É importante ressaltar que o Trecento é um fenômeno italiano, que ocorreu principalmente na cidade de Florença, centro político, econômico e cultural do país. A arte desse período é, em termos gerais, um segmento que passa pelas artes paleocristã, bizantina e gótica para então chegar ao Renascimento. As pinturas mostram vários trípticos e usam simples folhas de ouro que representam o caráter de Deus. As paredes dos monastérios da Toscana estão decorados com afrescos desta época. Entre os florentinos especializados em afrescos, destaca-se o nome de Giotto, a quem se atribuem as soberbas obras da Cappella degli Scrovegni e a série sobre a vida de São Francisco de Assis. Giotto inaugura a tridimensionalidade da arte mural, dando assim corte radical com a arte bizantina e abrindo caminho para o Renascimento.[2]

Contexto histórico do período[editar | editar código-fonte]

As construções e alterações políticas do século XIV trouxeram grande impacto na arte.
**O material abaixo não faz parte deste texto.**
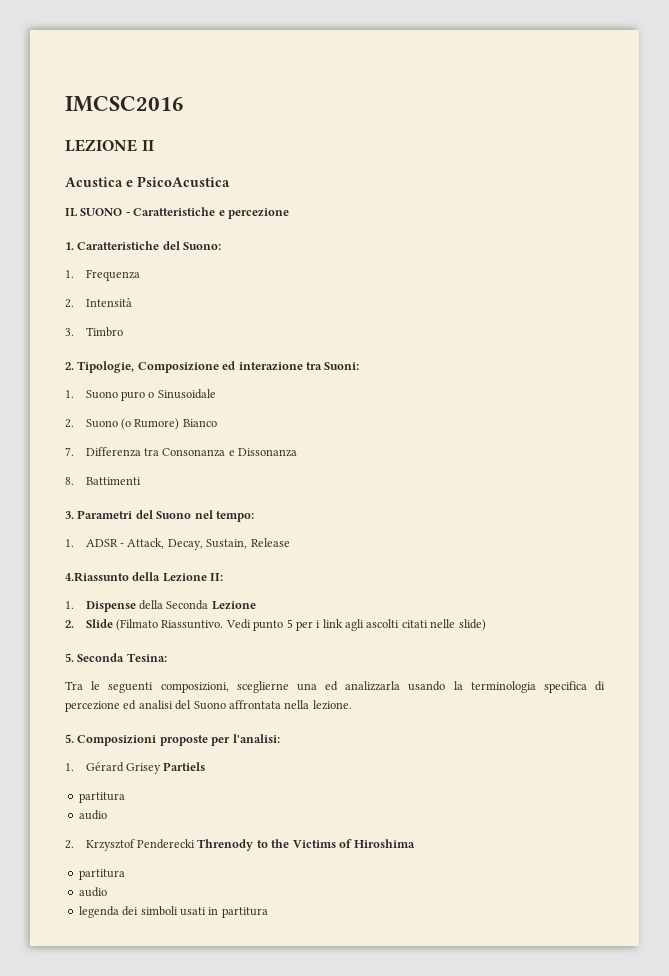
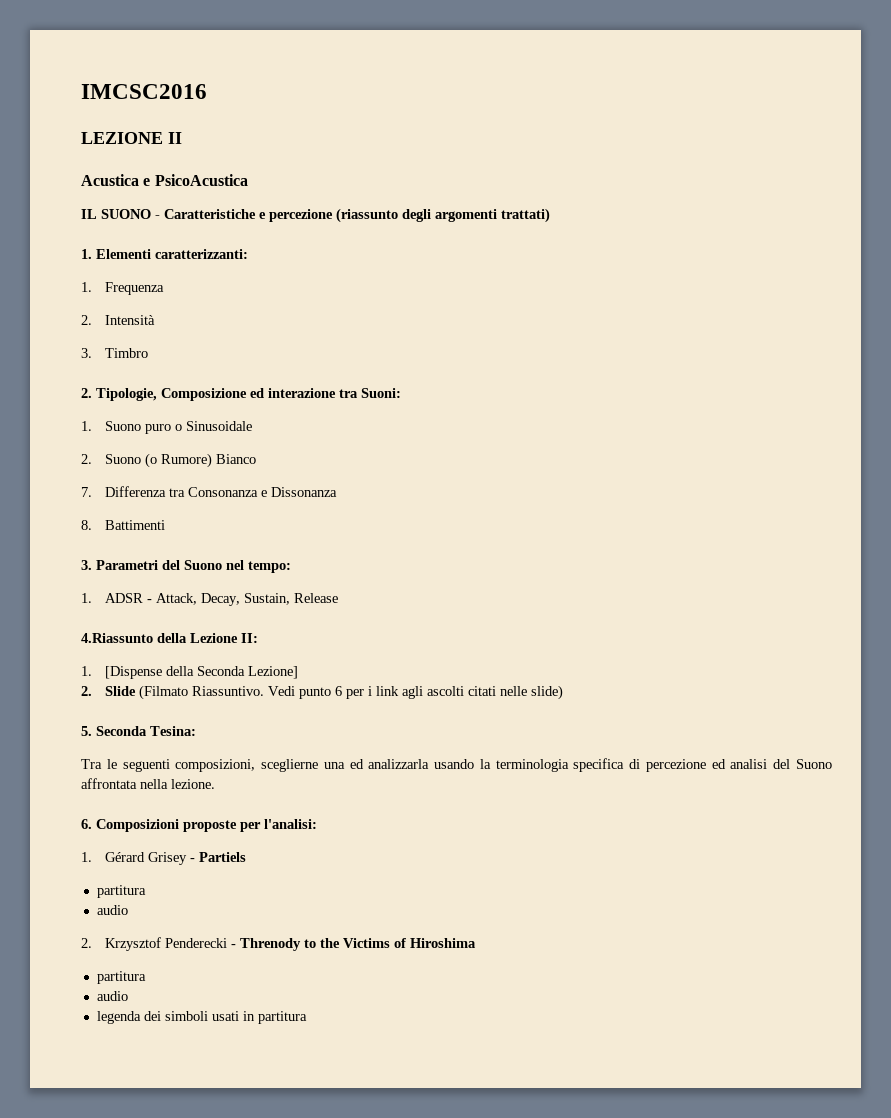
[65,241,222,250] // 1. Caratteristiche del Suono: -> [336,208,550,223] [81,249,248,259] (riassunto degli argomenti trattati) // 1. Elementi caratterizzanti:
[85,601,136,612] Dispense -> [104,666,162,679] [Dispense
[211,601,256,610] Lezione -> [247,666,298,679] Lezione]
[286,619,293,628] 5 -> [334,686,342,696] 6
[65,734,74,743] 5. -> [81,819,92,829] 6.
(162, 768) none -> [189,858,195,862] -
(196, 844) none -> [230,944,236,948] -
Em 323 d.C., a capital do Império Romano é alterada de Roma para Bizâncio, se tornando a chamada Constantinopla (que hoje representa a região de Istambul, Turquia). Depois de seu estabelecimento, que inicialmente era um ponto estratégico na Europa, o Império Romano acaba por ruir, sendo divido em Ocidental e Oriental (Bizantino), sendo que a parcela do Ocidente é a primeira a sucumbir devido às invasões bárbaras. O Império Oriental se mantém sob comando do imperador Justiniano, apenas se fragmentando e caindo em declínio total em 1453 a partir do momento em que os turcos tomam posse de Constantinopla.[3]

A ramificação do Império Romano é o principal divisor de águas no que se diz a respeito da religião padrão do Império. A partir do momento em que se transfere para o Oriente, há um conflito entre a igreja Católica e a igreja Ortodoxa com base em suas origens que impedia a união entre elas. O aspecto religioso passa a ser decidido pela vassalagem dos Estados.[3]

Características da arte no período[editar | editar código-fonte]

"Caminho para o Calvário" de Simone Martini (1340).

Como observado pela história do período, pode-se dizer que a arte do Trecento está diretamente ligada a ideia do sagrado e do religioso. A arte do Trecento está ligada a estilos artísticos que não são exatamente originários da Itália, porém, a maneira em como essa arte se manifesta no país é o que confere a ela participação nesse período, em especial na região da Florença onde a arte se desenvolve[4].

A narrativa[5] é um dos principais elementos no que se refere a arte do Trecento. Sabendo que ela é pensada por princípios principalmente de cunho religioso, há uma necessidade de se fazer uma linear para então representar passagens bíblicas por meio da arte. Obras como “Entrada de Cristo em Jerusalém” de Giotto e “Cristo Entrando em Jerusalém” de Duccio são exemplos da propensão ao se buscar falar do religioso, no caso, o cristianismo que aparece como base religiosa na Europa.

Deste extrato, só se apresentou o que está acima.